George Vella, elected as member of Parliament for many years from the electoral district of which Marsascala forms part, made a very passionate intervention on the matter in the House of Representatives on April 11, 2011. He lamented the fact that a local council that has been under the guidance of his party’s local councillors appears insensitive to the manner in which the Ta’ Monita development is engulfing the Marsascala community.

While subscribing to most of what Dr Vella stated on the matter, I noted that during his intervention he did not consider it appropriate to refer to the impacts which the financing of electoral campaigns could have on the behaviour of politicians. It is an issue the Labour Party should seriously examine in order to determine whether any of its representatives has risked being domesticated as a result of the financing of electoral campaigns.

Dr Vella used his observations on the Ta’ Monita development to launch a pre-emptive strike on what could be another potential bombshell.

St Anne public garden in Marsascala has been devolved to the local council since November 2010. Rumours have been circulating for some time as to what uses are being considered for the area. The said rumours would also have us believe as to who will be favoured by decisions yet to be taken.

On March 15, 2011 the Marsascala local council was informed by its mayor that a call for “an expression of interest” on St Anne public garden would be issued shortly.
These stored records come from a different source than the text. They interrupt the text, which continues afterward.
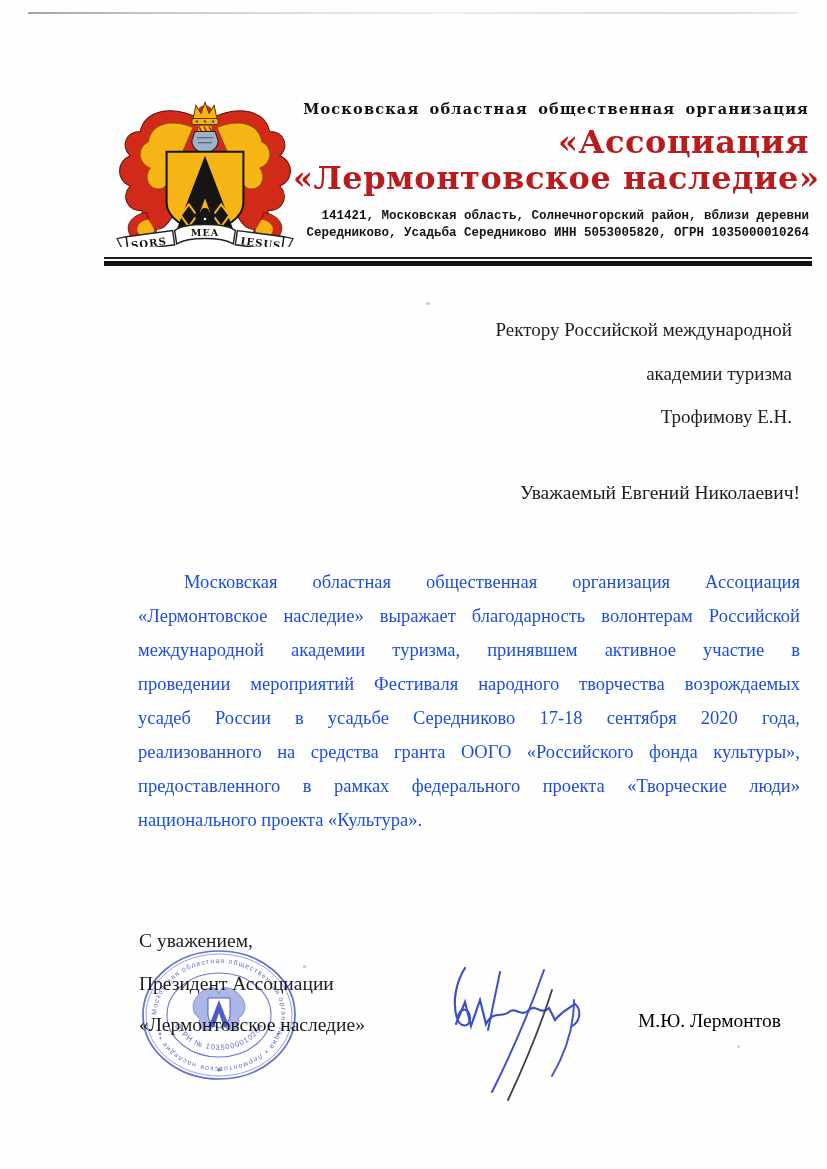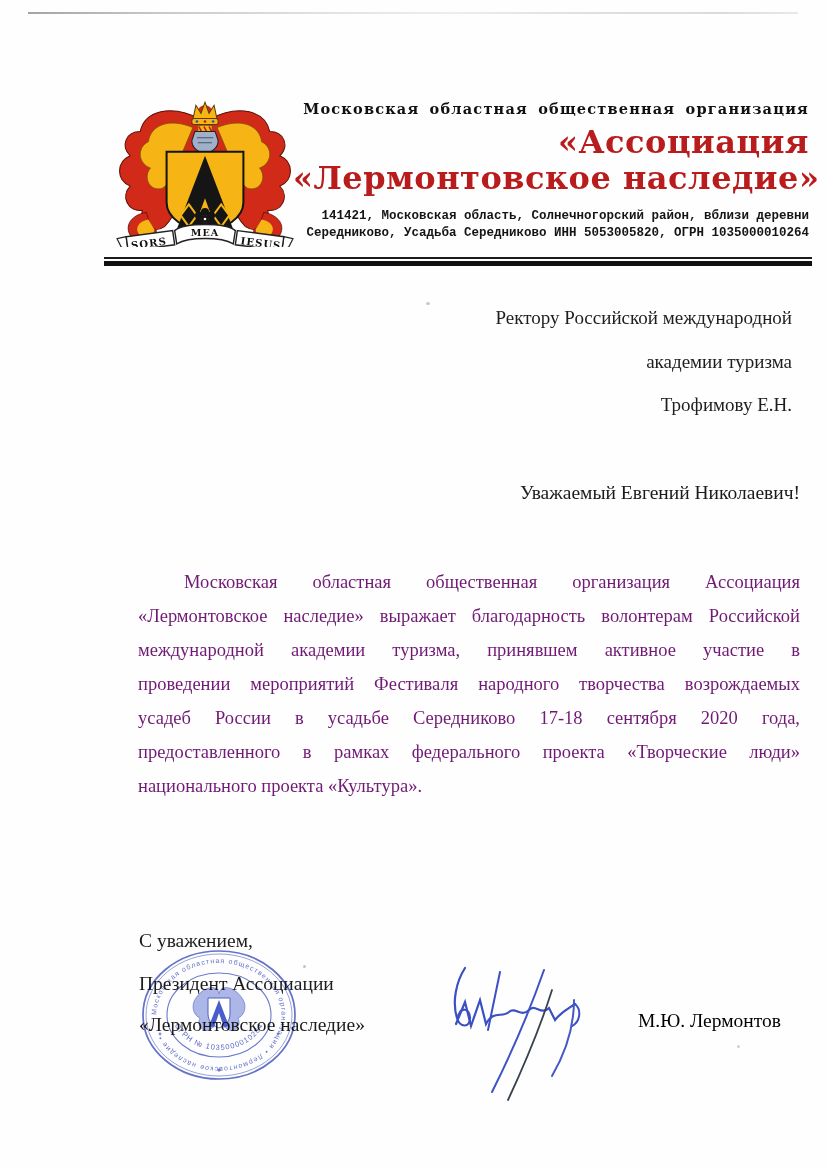"Ректору Российской международной" .recipient { top: 296px -> 308px }
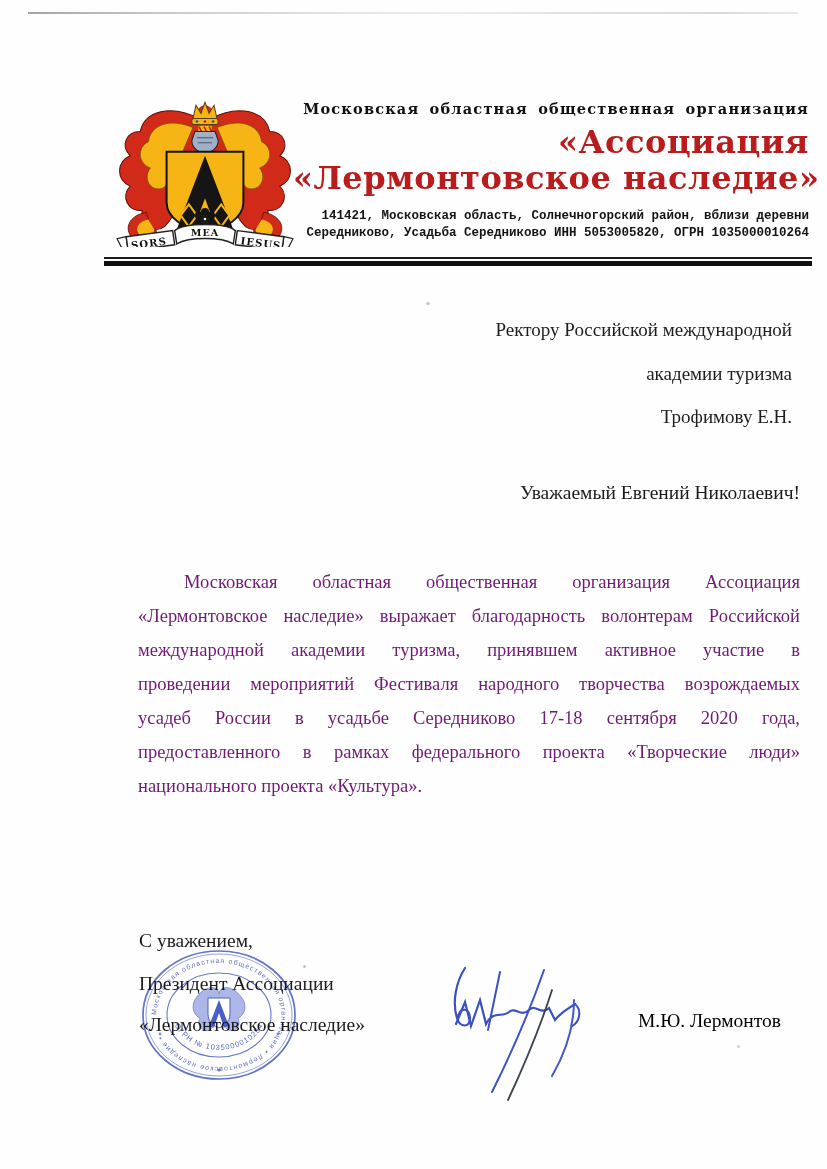"Московская областная общественная организация Ассоциация" .body-par { color: #701a75 -> #1d4ed8 }
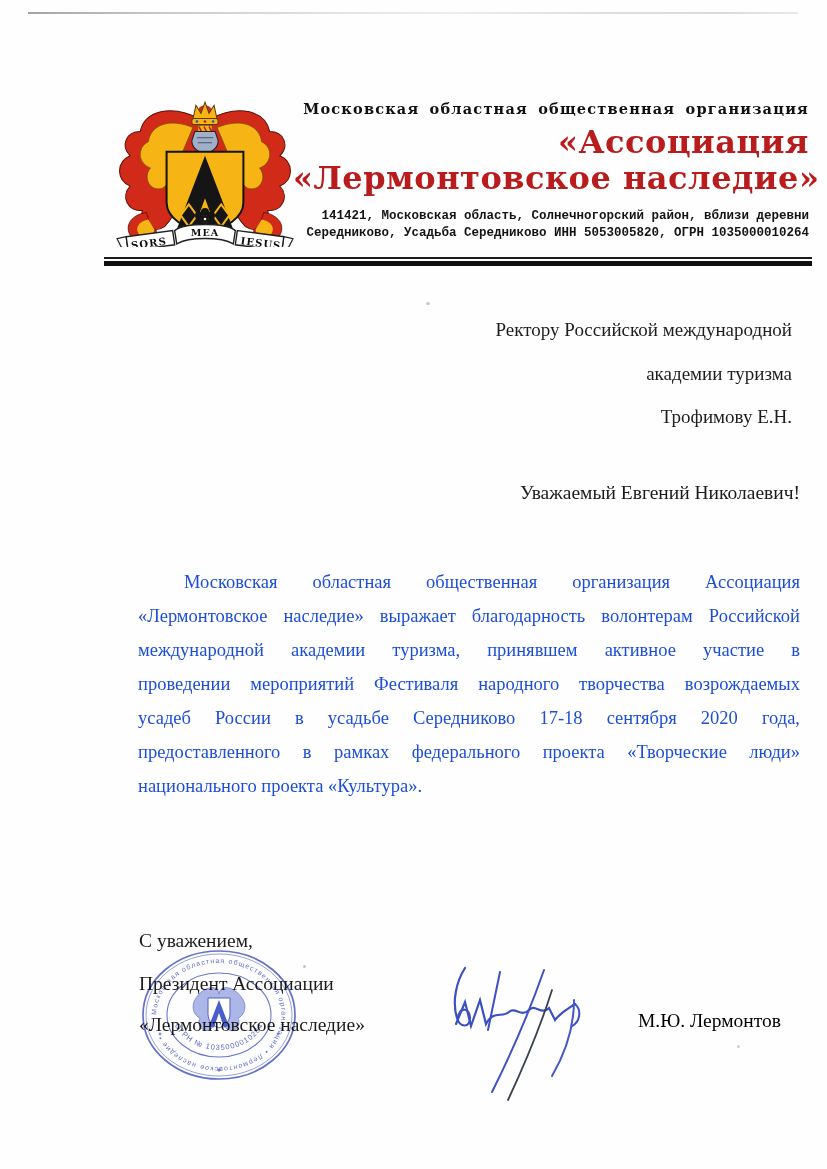"реализованного на средства гранта ООГО" div.bline { html: none -> <div>реализованного на средства гранта ООГО «Российского фонда культуры»,</div> }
He said that, while embellishment works would be one of the objectives, these would be in addition to the construction of administrative offices, some shops, an underground car park and linkage to the Church parvis in order to develop what is, to date, a missing village square. In addition, according to the council’s published minutes, the Marsascala mayor deems it essential to carry out a traffic survey. He also considers that the opening up of Triq il-Qrempuċ could ease traffic pressures on the waterfront, thereby permitting more leisurely commercial activity.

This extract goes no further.